--- What to work on ---
I'd like every entry transcribed word for word, with no pictures.

--- Provided material ---

****************************************

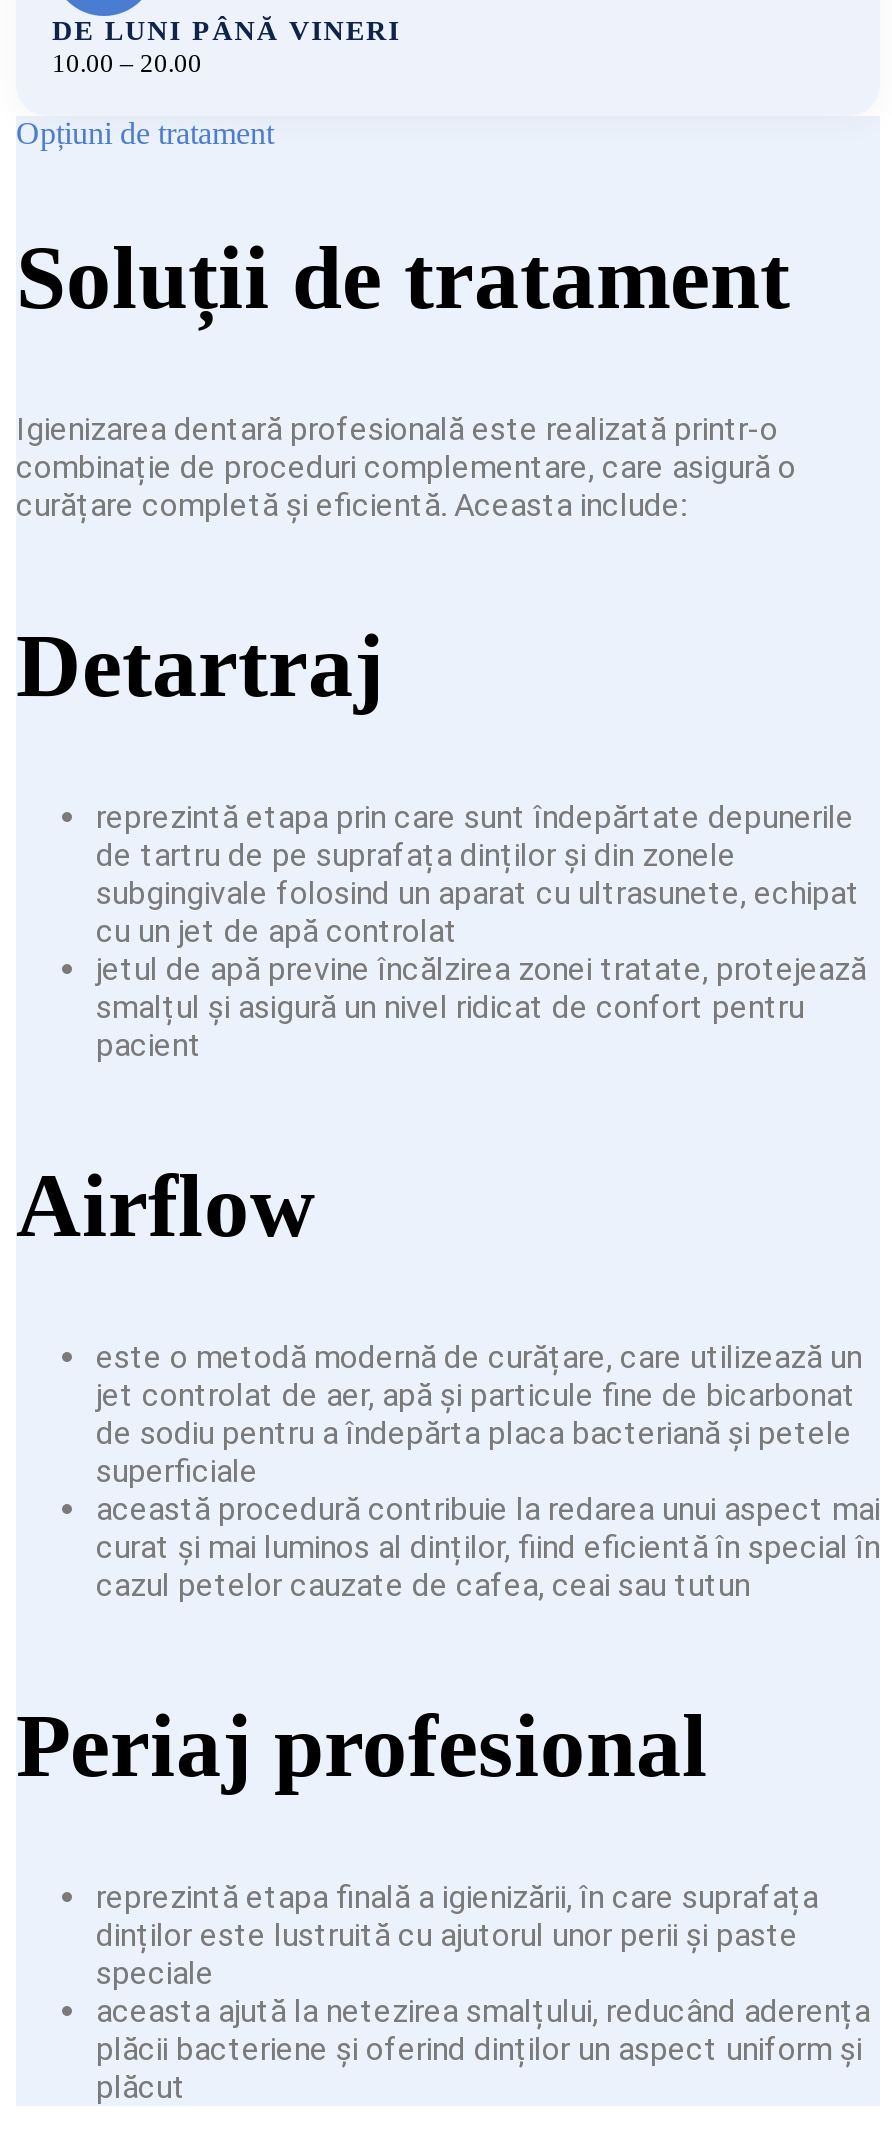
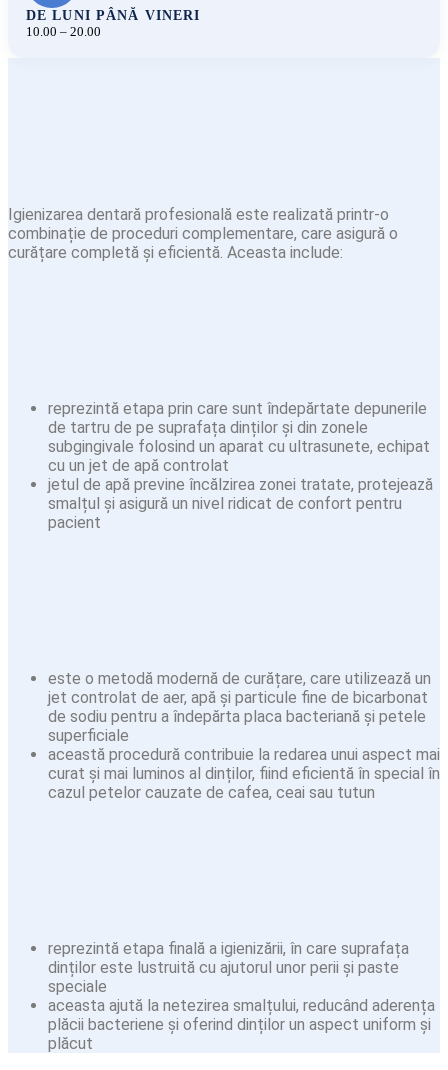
- Opțiuni de tratament
- Soluții de tratament

- Detartraj

- Airflow

- Periaj profesional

****************************************

--- Completed exercise ---
- Opțiuni de tratament
- Soluții de tratament

- Detartraj

- Airflow

- Periaj profesional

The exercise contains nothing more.